Dar à luz na prisão pode traumatizar mulheres por décadas

Byron Cohen/Getty Images

Tonier Cain-Muldrow, um autor e sobrevivente de trauma, sabe muito bem como é estar encarcerada e grávida. Tendo lutado contra o vício por anos – um vício que levou a muitas de suas 83 prisões – ela estava grávida ou já era mãe durante grande parte de seu tempo em instituições correcionais.

Durante uma de suas passagens na prisão, ela afirma que descobriu o quão despreparados os agentes penitenciários estavam para lidar com os aspectos físicos e emocionalmente traumáticos da gravidez. “Enquanto estava encarcerada, tive um aborto espontâneo aos cinco meses de gravidez”, diz ela. “Eles me algemaram na cama e me deixaram deitada por várias horas com meu bebê falecido preso entre minhas pernas. Meu bebê sem vida foi incapaz de abortar completamente e eu fiquei ali deitada sem esperança e desamparada. Eu nunca serei capaz de apagar essa memória.”

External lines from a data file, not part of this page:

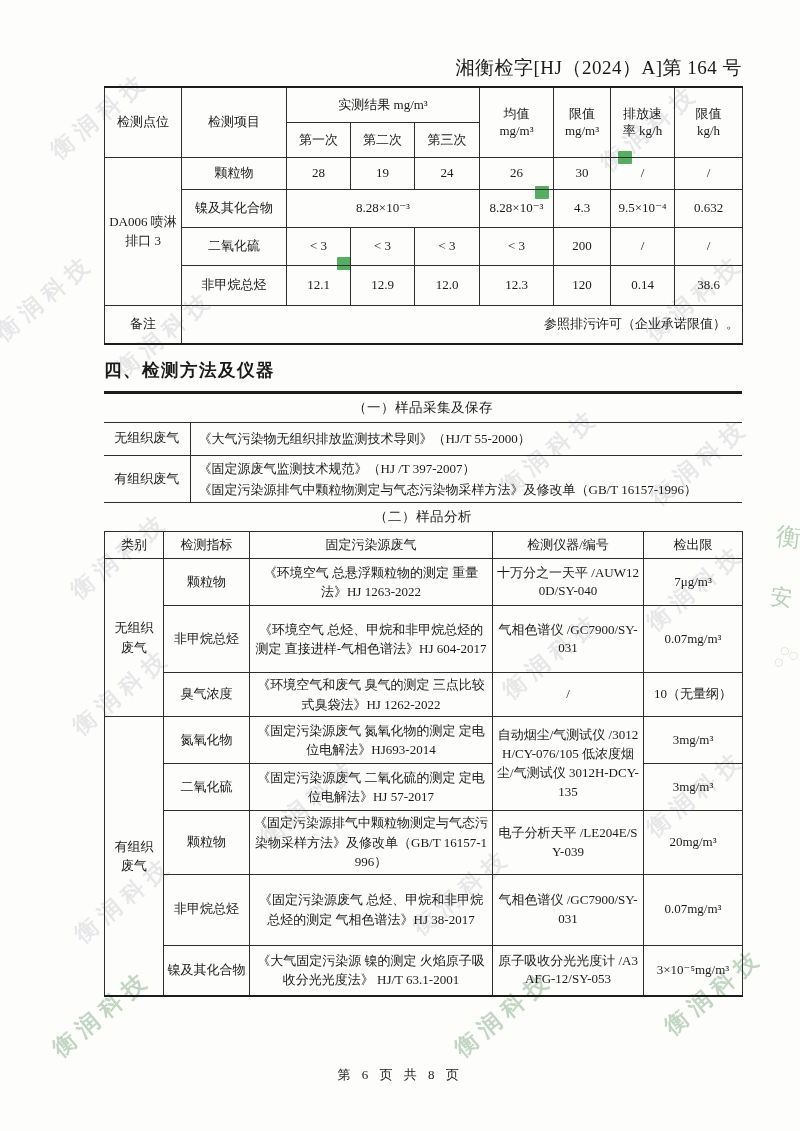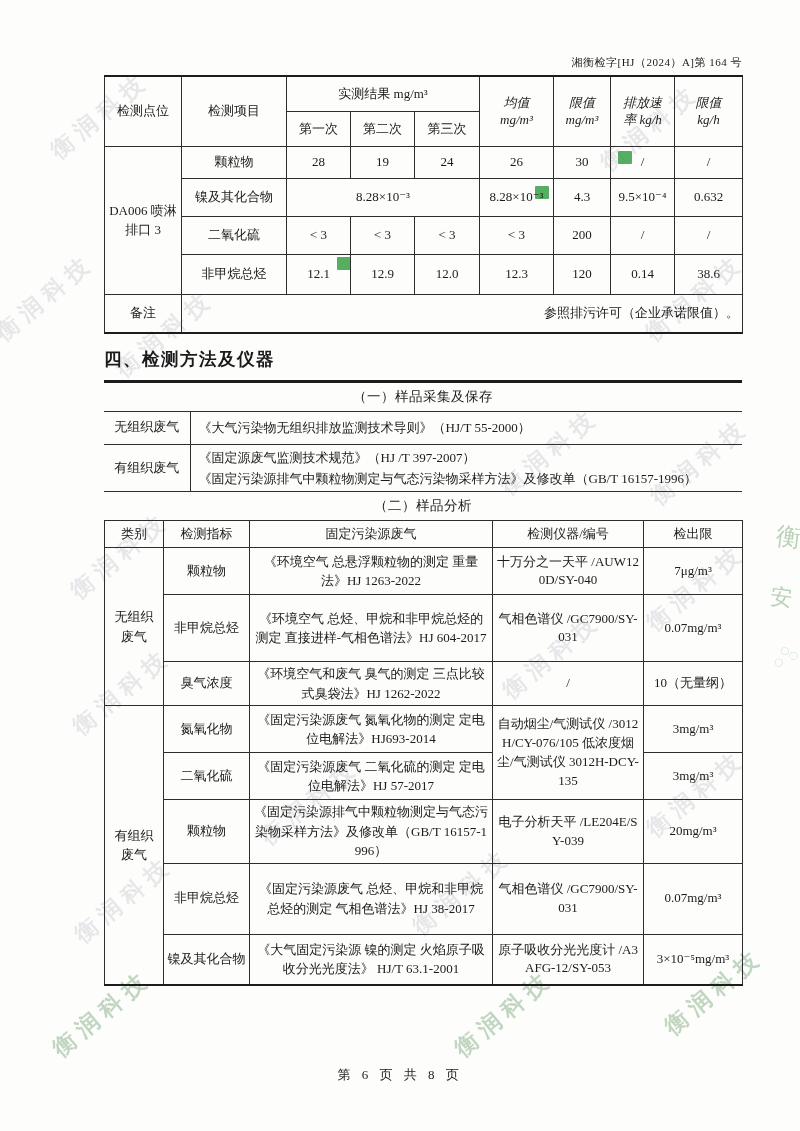--- a/index.html
+++ b/index.html
@@ -9,7 +9,7 @@
     overflow:hidden;margin:0 auto;
   }
   .content{position:absolute;left:104px;top:55px;width:638px;}
-  .doc-number{text-align:right;font-size:11px;margin:0 0 5px 0;letter-spacing:.5px;}
+  .doc-number{text-align:right;font-size:19px;margin:0 0 5px 0;letter-spacing:.5px;}
   table{border-collapse:collapse;table-layout:fixed;width:638px;background:transparent;}
   td,th{border:1px solid #2e2e2e;font-weight:normal;text-align:center;vertical-align:middle;
         font-size:13px;padding:2px 3px;line-height:1.45;word-break:break-all;}

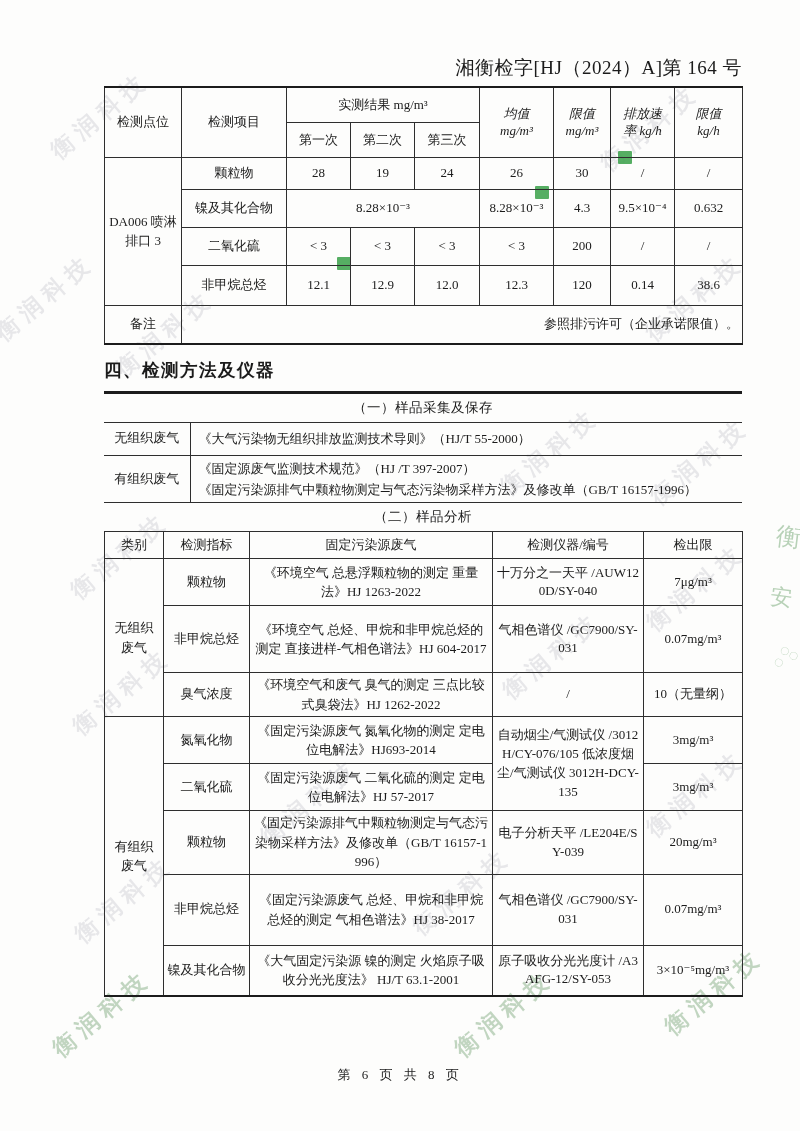--- a/index.html
+++ b/index.html
@@ -23,7 +23,7 @@
   .t1 .r-nmhc td{height:35px;}
   .t1 .note-row td{height:33px;}
   .t1 .note-text{text-align:right;padding-left:9px;}
-  .hdr-2line div{line-height:1.3;font-style:italic;}
+  .hdr-2line div{line-height:1.3;}
   
   .section-title{font-size:17.5px;font-weight:bold;margin:13px 0 9px 0;letter-spacing:1.5px;}
   .rule{height:2.5px;background:#1c1c1c;margin:0 0 5px 0;}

O pesadelo de Cain-Muldrow não terminou aí. Após o aborto, ela diz: “Eles continuaram o tratamento desumano, mantendo-me algemada o tempo todo em que fui transportada e tratada no hospital. Eu podia senti-los puxando e puxando, e ainda ouvia o som do meu falecido bebê caindo em um balde de metal. Ainda algemado, fui devolvido à prisão, colocado de volta na minha cela, não na enfermaria.'

Quando entrei em contato com o Departamento de Instalações de Detenção do Condado de Anne Arundel – onde Cain-Muldrow diz que o incidente aconteceu – eles confirmaram que ela foi encarcerada no Centro de Detenção Jennifer Road várias vezes no final dos anos 1980 e início dos anos 1990. Eles disseram que, no entanto, não têm registros em papel desses períodos de encarceramento e 'não podem confirmar o incidente descrito'. Cain-Muldrow diz que não denunciou o incidente quando estava presa porque 'quando você está encarcerado, você tenta não fazer ondas'.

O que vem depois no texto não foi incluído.